Já no tocante ao valor do IDC como mecanismo conservador da observância dos direitos da pessoa humana na esfera nacional, Vladimir Aras (2005, p. 01) aduz que:
Trata-se tão-somente de um instrumento vocacionado a preservar a responsabilidade internacional do Brasil perante cortes e organismos internacionais (como a Comissão Interamericana de Direitos Humanos, a Corte Interamericana de Direitos Humanos, a Organização dos Estados Americanos e, por via indireta, o Tribunal Penal Internacional) e de efetiva proteção aos direitos humanos em nosso território, em virtude da internacionalização do direito humanitário e das obrigações derivadas de inúmeras convenções universais firmadas pelo País, como o Pacto de Direitos Civis e Políticos (Nova Iorque, 1966), a Convenção Americana sobre Direitos Humanos (São José, 1969), a Convenção sobre os Direitos da Criança (1989) e o recente Protocolo Adicional à Convenção das Nações Unidas contra o Crime Organizado Transnacional Relativo à Prevenção e Punição do Tráfico de Pessoas, em Especial Mulheres e Crianças, e as convenções da ONU contra a tortura e para a eliminação de todas as formas de discriminação racial, por exemplo.

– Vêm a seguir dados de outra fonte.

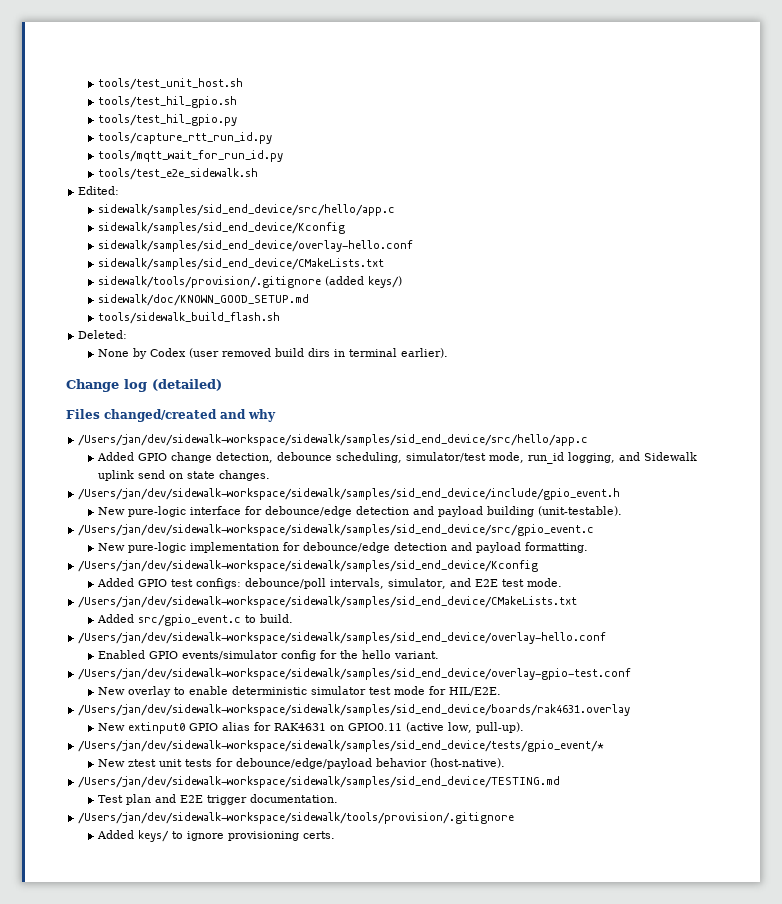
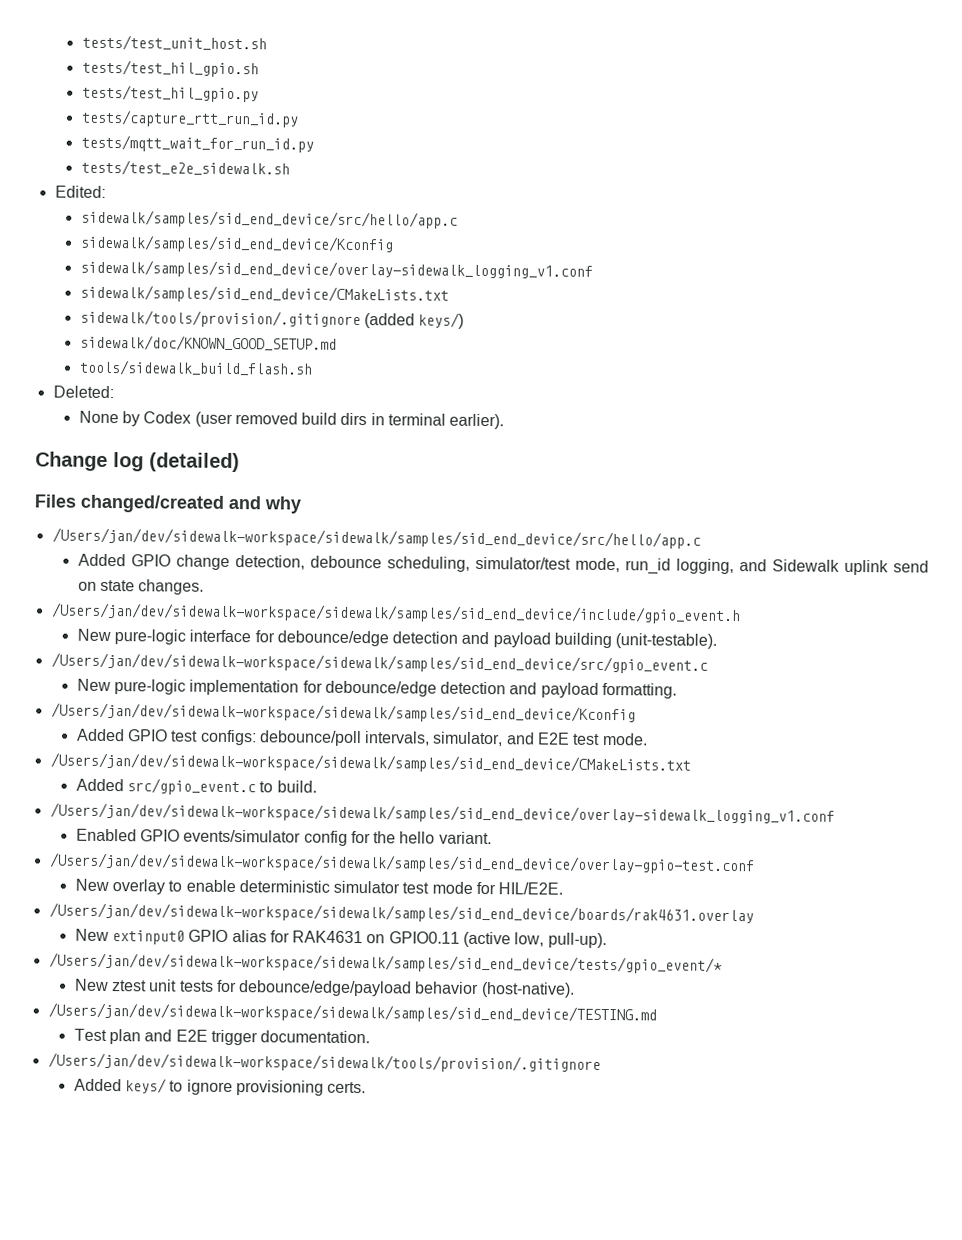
- tools/test_unit_host.sh
- tools/test_hil_gpio.sh
- tools/test_hil_gpio.py
- tools/capture_rtt_run_id.py
- tools/mqtt_wait_for_run_id.py
- tools/test_e2e_sidewalk.sh
+ tests/test_unit_host.sh
+ tests/test_hil_gpio.sh
+ tests/test_hil_gpio.py
+ tests/capture_rtt_run_id.py
+ tests/mqtt_wait_for_run_id.py
+ tests/test_e2e_sidewalk.sh
- sidewalk/samples/sid_end_device/overlay-hello.conf
+ sidewalk/samples/sid_end_device/overlay-sidewalk_logging_v1.conf
- /Users/jan/dev/sidewalk-workspace/sidewalk/samples/sid_end_device/overlay-hello.conf
+ /Users/jan/dev/sidewalk-workspace/sidewalk/samples/sid_end_device/overlay-sidewalk_logging_v1.conf

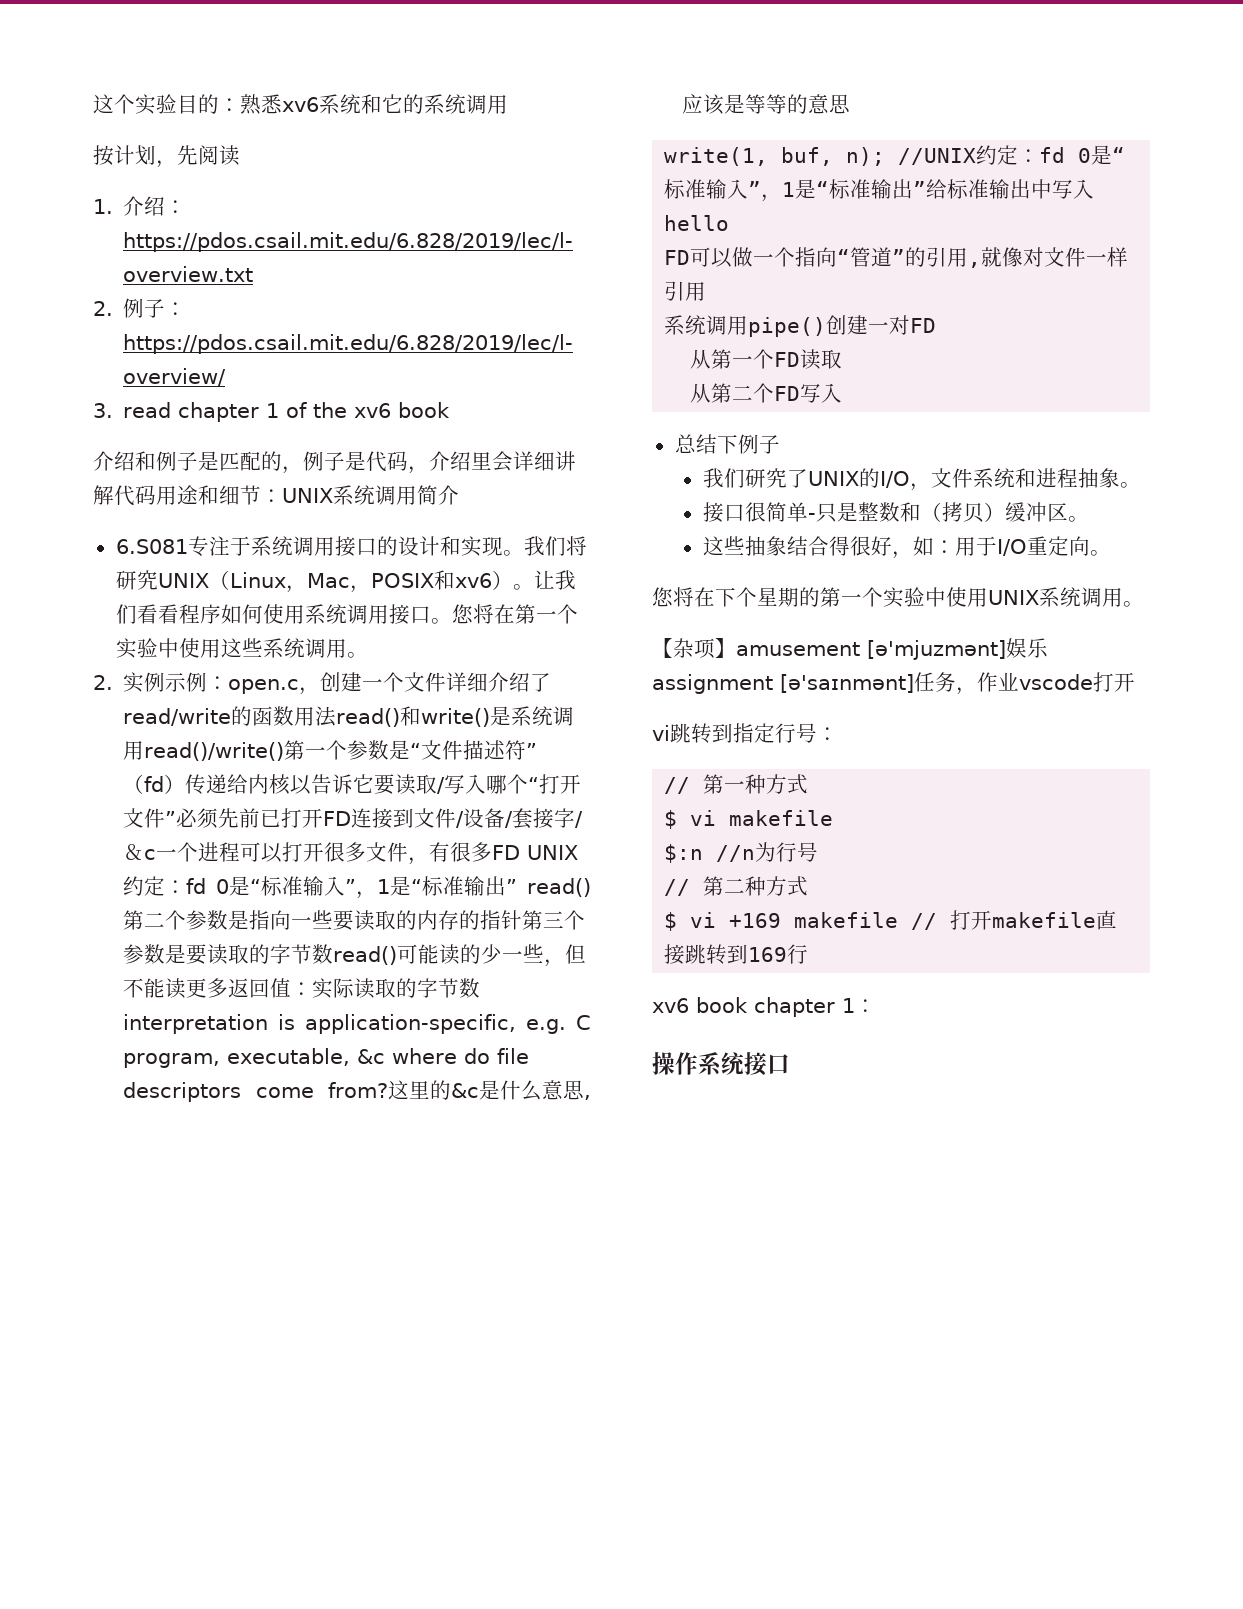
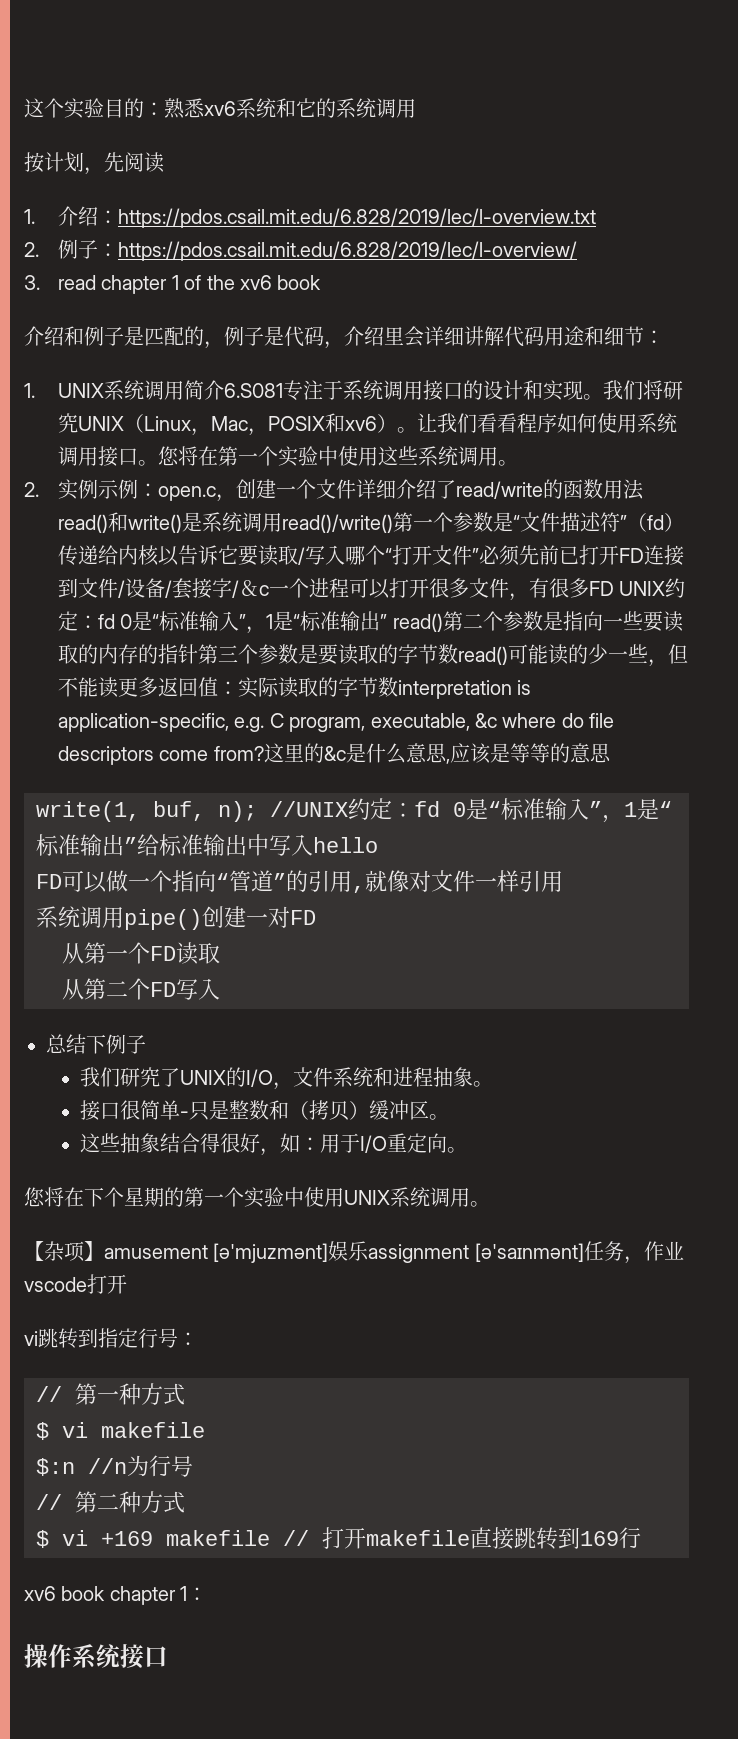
- 介绍和例子是匹配的，例子是代码，介绍里会详细讲解代码用途和细节：UNIX系统调用简介
- 6.S081专注于系统调用接口的设计和实现。
+ 介绍和例子是匹配的，例子是代码，介绍里会详细讲解代码用途和细节：
+ 1. UNIX系统调用简介6.S081专注于系统调用接口的设计和实现。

Partem também dessa premissa as organizações que acastelam o IDC entre as quais estão a OAB, a ANPR e a AJUFE. Esta última, em nota oficial na qual antevê a improcedência da Adin ajuizada pela AMB contra a federalização, observa, de forma abalizada, a importância do IDC:
A grande importância da federalização é que ela introduz no Brasil a adoção de um sistema multinível de responsabilização pelos Direitos Humanos, no qual, se uma esfera judicial não conseguir dar a resposta adequada na apuração e julgamento desses crimes, a responsabilidade passa para a outra. E o país pode, assim, como signatário que é de vários tratados internacionais sobre direitos humanos, garantir sua defesa perante esses tribunais.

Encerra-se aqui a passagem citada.